[Biophp-dev] My brain hurts.

S Clark biophp-dev@bioinformatics.org
Sat, 3 May 2003 11:51:53 -0600


On Friday 02 May 2003 12:30 pm, Nico Stuurman wrote:

> OK, that makes the seq_factory class completely useless.  Why not let
> the parsers return the very neutral seq object directly?  Why introduce
> another layer that does the exact same thing as the seq object?  Where
> is the (complete) design of the 'neutral, intermediary' format?

"completely useless"?

I'm not metaphorically married to abstracting the seq object creation, but
my gut feeling is that abstracting creation of the specialized seq object
is a useful thing, especially as we begin adding more and more modules
that may or may not want to create seq objects.

> If this is really your idea, I vote against it.  It simply builds an
> extra layer that does exactly the same thing the seq object is supposed
> to be doing.  If you do not agree with the design of the seq object,
> that is another story, and something that should be discussed.

It's not the design of the seq object - the seq_factory (analogous to
BioPerl's seqfactory
[http://doc.bioperl.org/releases/bioperl-1.2/Bio/Seq/SeqFactory.html ]
and BioJava's "SequenceFactory"
[http://www.biojava.org/docs/api/org/biojava/bio/seq/SequenceFactory.html ],
isn't designed to REPLACE the actual seq object, but to provide
a central interface for instantiating instances of the seq object.

I have to admit, all the extra little layers and objects that seem
to result from OO design is one of the reasons I avoided it for so long, 
but I have been starting to see the benefits as I play with more complex
systems - right now, if we change the seq object (for example, changing
the variable names to make them "private" and instituting interface
methods instead) NOW, there's only one or two other objects we'd have to
modify the code for to make them work.  

Down the road, when there are 50+ objects that all optionally or
mandatorily generate seq objects as output, editing them all will
be a huge chore.  On the other hand, if they're all going through
the more abstracted seq_factory object, then THAT'S all we have to 
change, no matter whether there are 5, 50, or 500 other objects that
want to offer seq objects.

In the interest of more harmonious development, however, I propose
then that we go ahead and have the upper-level Parse object link
directly to the seq object and comment out seq_factory references for now.

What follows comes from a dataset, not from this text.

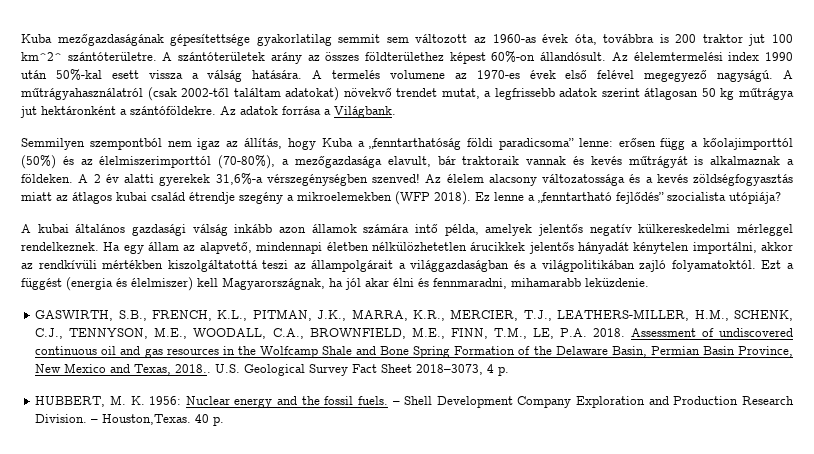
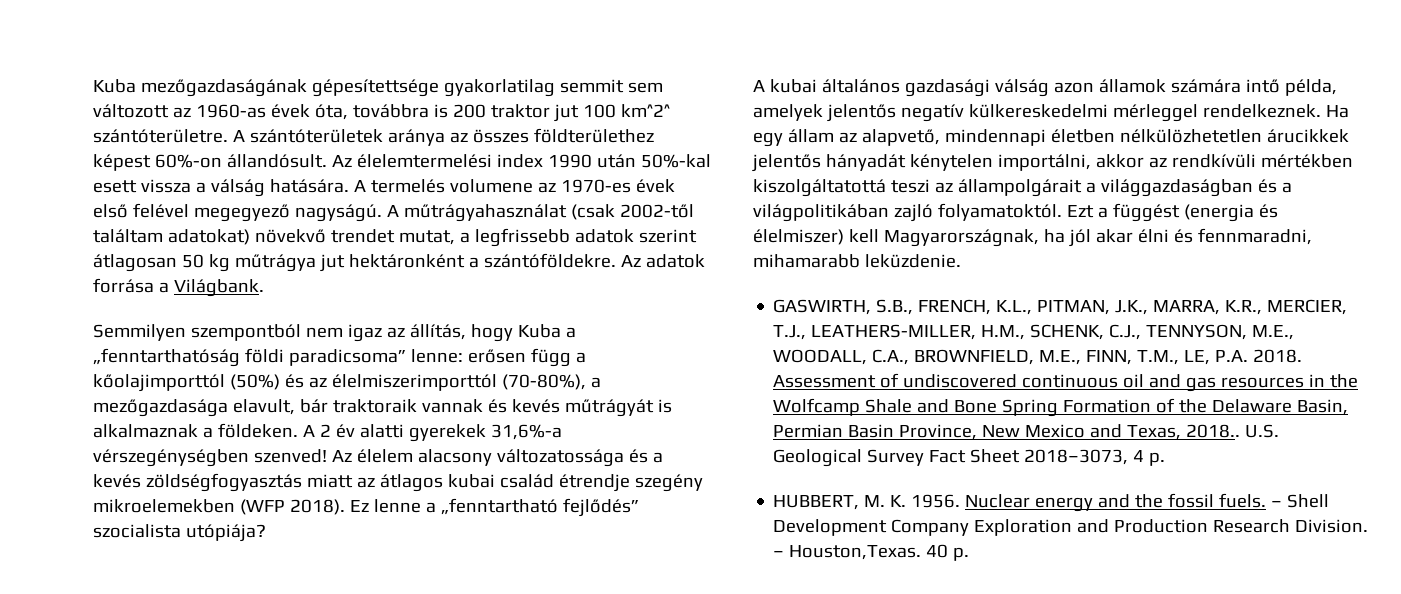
[270,52,302,64] arány -> [387,129,445,146] aránya
[21,88,143,100] műtrágyahasználatról -> [403,204,567,222] műtrágyahasználat
[287,195,294,201] a -> (703, 483) none
[234,224,273,233] inkább -> (1049, 88) none
[149,396,182,405] 1956: -> [911,494,961,508] 1956.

> Yes, but it puts the complete file in an array of strings (just like my
> previous version did).  So, it can not deal with streams until it read
> the whole thing into memory.

Yeah, you're right there - At the time thinking that stream and memory
parsers would have to be separate, I went to the extreme of taking
full advantage of the memory-based model - and to keep from changing
the initial design too much from your original (autodetection relies on
loading the entire set of data into memory).  I'll revert back to line-by-line
parsing.  It'll take a little bit of extra code but not much (a couple
of extra functions) and I agree with you that the standardization of
the interface will be well worth it.

> As I wrote now a couple of times, an elegant way would be to make
> functions 'next','current','previous','each', that not only work on
> arrays (simply pass the call on the php function), but also on streams
> (do an fgets, and keep track of the file pointer).

That won't work for "non-seekable" streams (e.g. data pulled from
a webpage, from FTP, from a network socket, etc), though - the
"history" idea is the best way I've been able to come up with to
feasibly handle "one-way" streams as well as files and text in memory
the same way.

> I am lost now about what you want to accomplish.  You don't like the
> parsers to return an object, but you do want them to return an array
> that has to adhere to very specific descriptions?  This looks more like
> a psychological hangup over classes and objects rather than anything
> meaningful.  OR seq_factory knows what file format it is dealing with
> and translates from the parsers own format to the seq class, OR we have
> the parsers return a seq object directly.  Just making yet another
> format to store the data and have that as an intermediate is plain out
> silly.

The idea is to go for a more object-oriented approach, making each object
dependent on as few other objects as possible, so as to minimize maintenance
and maximize code reuse down the road.

As I mentioned before, I WOULD like to add some "translation" to the
seq_factory so as to make it more "lenient" in terms of what it can 
understand, but "knowing the file format" seems like it should be
contained ENTIRELY in the objects that are dedicated to that purpose, e.g.
the filetype parsers.  

> I am now a little unsure what you accomplished.  You replaced the seq
> object by an 'intermediate' array that is basically an object without
> functions (but otherwise exactly the same as what the seq object
> intends to be), and you replaced the approach of keeping track of
> positions by tracking the index (pointer) to the data, by buffering the
> data in an array (causing much more data being moved in memory than
> otherwise would be needed).  I don't think progress has been made in
> dealing with streams.  Am I missing something?

See above regarding non-seekable streams.  That's one accomplishment.

Another is the added ease of maintenance gained by separating
things into smaller, more self-contained objects.

The added memory used in my initial rearrangement of your original
design is partly offset now by freeing the memory taken by the original
text data (needed for the autodetection routines - I didn't think me
messing with your original routines there would accomplish anything
but probably messing them up :-) ) once it is passed to the filetype
parser.  Once the filetype parsers are reverted back to a line-by-line 
approach, we can have them free up the individual lines (when they are 
in memory as opposed to being in streams, which will only need to be stored 
one record at a time in memory) as it uses them, so that will
take care of the extra memory problem.

It sounds like we're hitting a deeper problem again, though - 
Either my approach is not proper object-oriented design (quite possible,
as I've only begun investigating it "seriously" recently) or 
object-oriented design is not the approach you want to use.  
To prevent more "completely useless" code, perhaps we ought to
work out some design documentation of some sort?